Bedauerlich ist dabei, sie tun ihren Kindern keinen Gefallen mit diesem Verhalten oder besser formuliert Nicht-Verhalten. Denn wenn unsere Arbeitswelt in den nächsten Jahren nicht ins Chaos verfällt, was ich weder glaube noch wünsche, werden die dann groß gewordenen Kinder „sich ganz schön putzen“, welche Grenzen ihrem verwöhnten Verhalten entgegen gesetzt werden.
Und welche Schwierigkeiten erwarten sie später – etwa im Studium – in ihrem Freundeskreis, da ihnen auch dort sicher nicht all ihr Egoismus nachgesehen und verziehen wird. Rücksichtsloser Egoismus kann einen dann auf Dauer recht einsam machen.
Das heißt, für die eigene seelische Gesundheit und ein Auskommen mit anderen Menschen, brauchen wir intakte (und durchlässige) Grenzen.
Wenn die Grenzensetzungen von außen durch die Eltern nach und nach wegfallen (falls sie je deutlich markiert waren), müssen wir selbst die Verantwortung für die eigenen Begrenzungen und innere Struktur übernehmen.
Psychologisch gesprochen: Ohne ein altersgemäßes Grenzbewusstsein können die verschiedenen Funktionen des Ich nicht ausreichend entwickelt werden. Also im Biergarten keine Palmen anbrennen oder mit 4 Jahren neben der heißen Fritteuse stehen. Ohne aufmerksame, zupackende und konsequente Eltern lernt ein kleines Kind das leider nicht!
Interessant ist abschließend, dass der Gastwirt in den sozialen Netzwerken viel Unterstützung für seine Aktion fand. Von Menschen mit und ohne Kinder.
Aber ebenso interessant, dass manche Eltern im Internet wütend und fast schon irrational aufschrien, als ihnen jetzt eine Grenze aufgezeigt wird (Ein Beispiel: „Unser Sohn geht nicht auf umzäunte Spielplätze…“).
Was sagen Sie zu diesem Thema?
- Wie würden Sie in einem Biergarten sitzend auf die Grenzenlosigkeit der Eltern und deren Kindern reagieren?
- Würden Sie so einen Biergarten wie in Düsseldorf mit kinder- und hundefreier Zone gerne besuchen?

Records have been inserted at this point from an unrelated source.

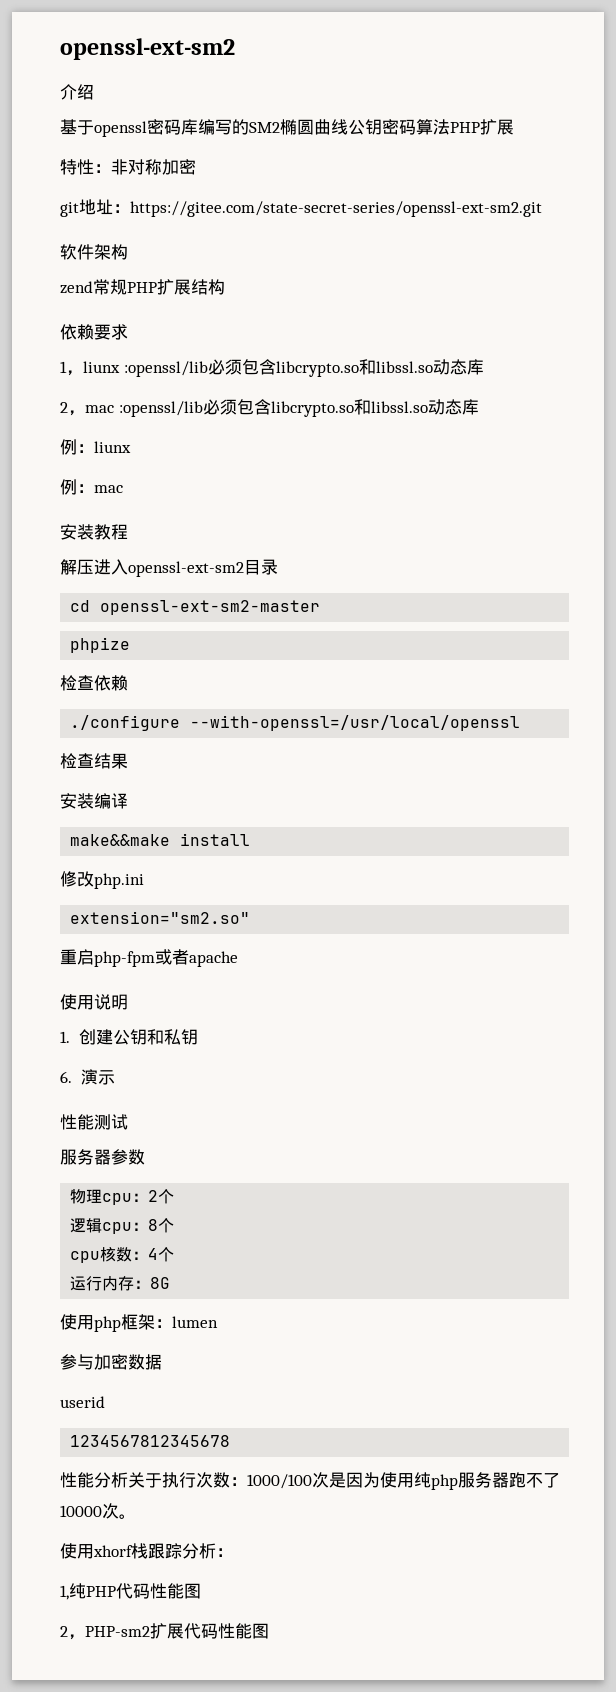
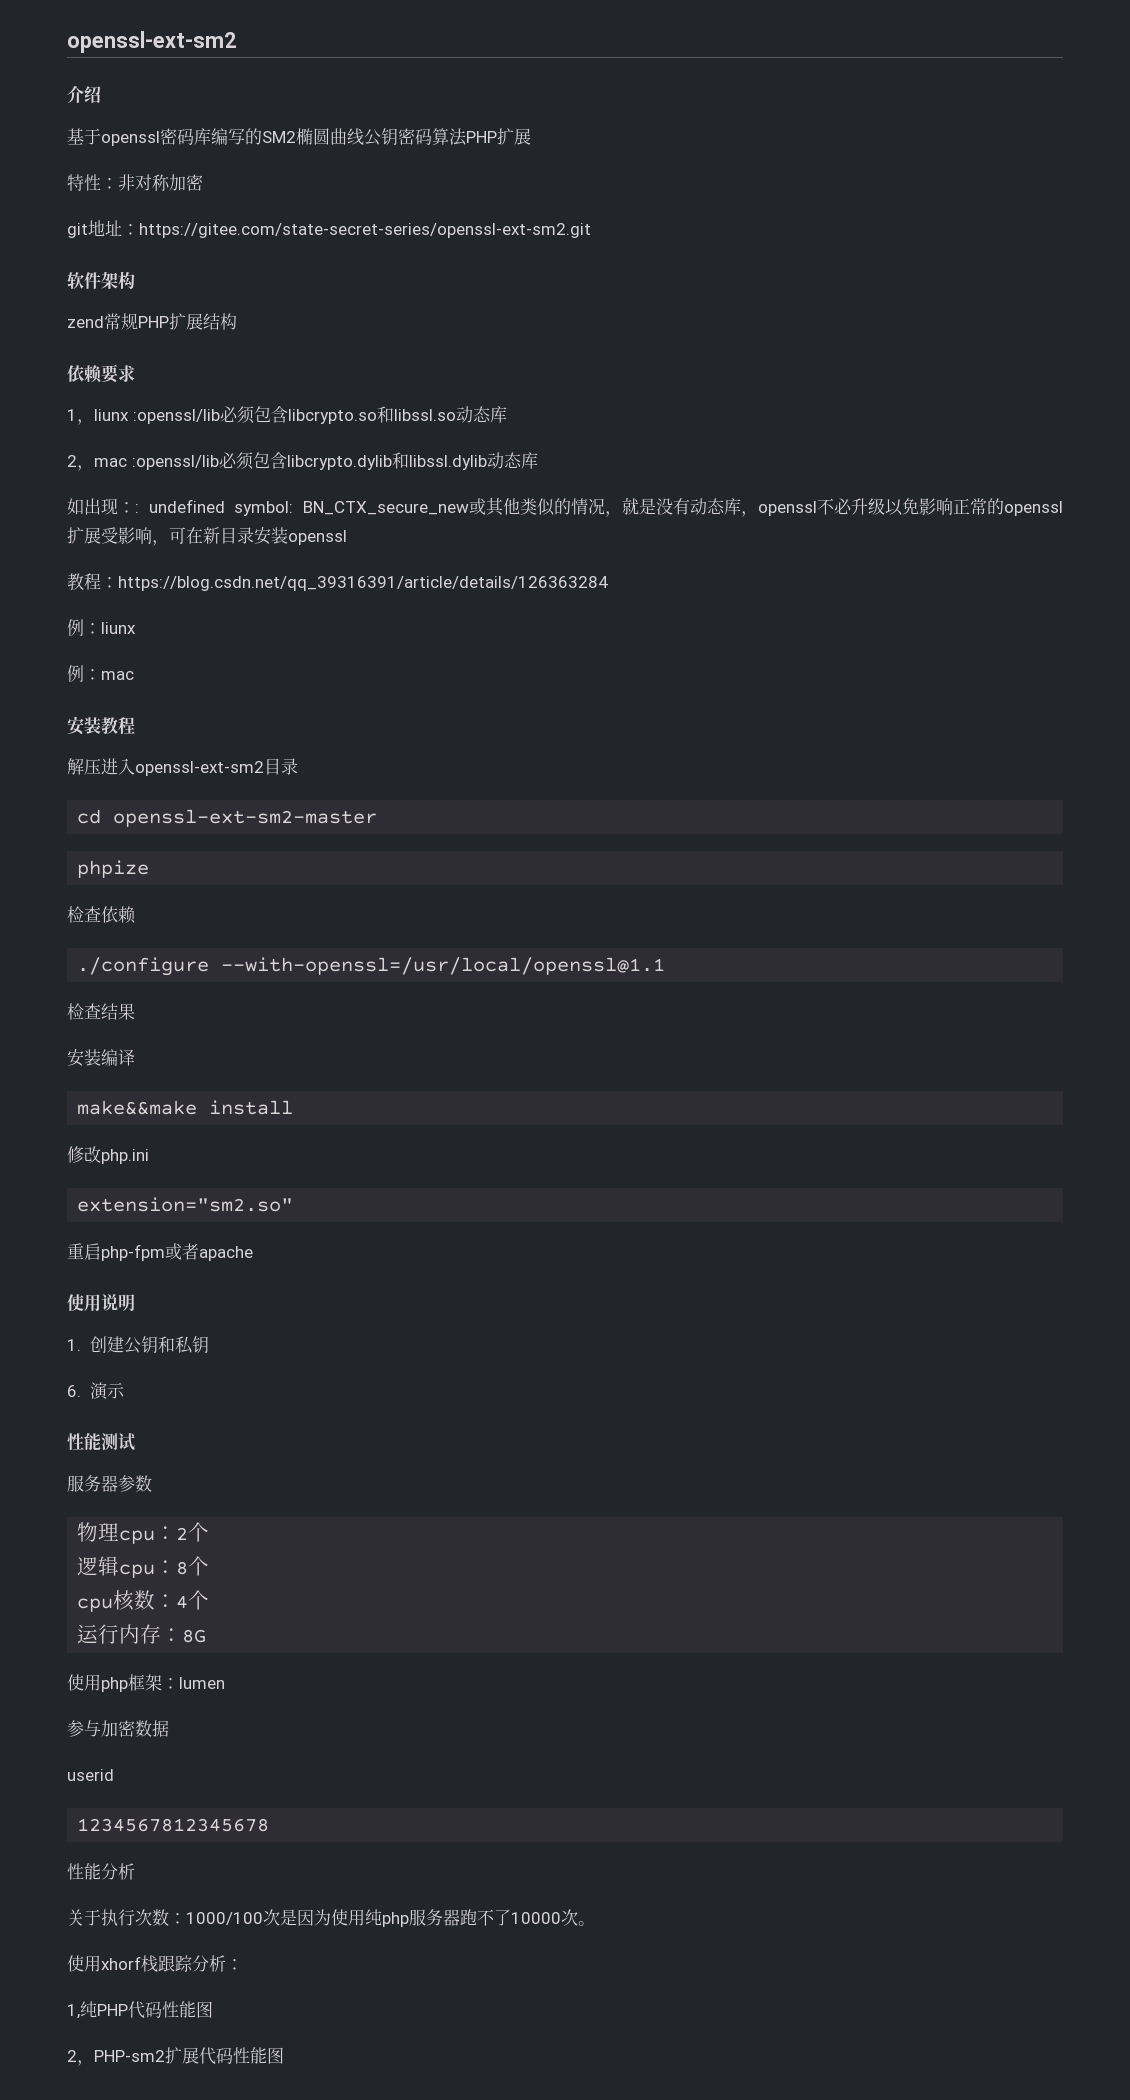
- 2，mac :openssl/lib必须包含libcrypto.so和libssl.so动态库
+ 2，mac :openssl/lib必须包含libcrypto.dylib和libssl.dylib动态库
+ 如出现：: undefined symbol: BN_CTX_secure_new或其他类似的情况，就是没有动态库，openssl不必升级以免影响正常的openssl扩展受影响，可在新目录安装openssl
+ 教程：https://blog.csdn.net/qq_39316391/article/details/126363284
- ./configure --with-openssl=/usr/local/openssl
+ ./configure --with-openssl=/usr/local/openssl@1.1
- 性能分析关于执行次数：1000/100次是因为使用纯php服务器跑不了10000次。
+ 性能分析
+ 关于执行次数：1000/100次是因为使用纯php服务器跑不了10000次。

- Wie gehen Sie privat und beruflich sonst mit der Grenzenlosigkeit anderer Menschen um?
- Wie schwer ist es Ihnen gefallen, falls Sie eigene Kinder haben, bei der Grenzensetzung eindeutig und konsequent zu bleiben?
Wie immer freue ich mich auf Ihre und Eure Erfahrungen und Positionen.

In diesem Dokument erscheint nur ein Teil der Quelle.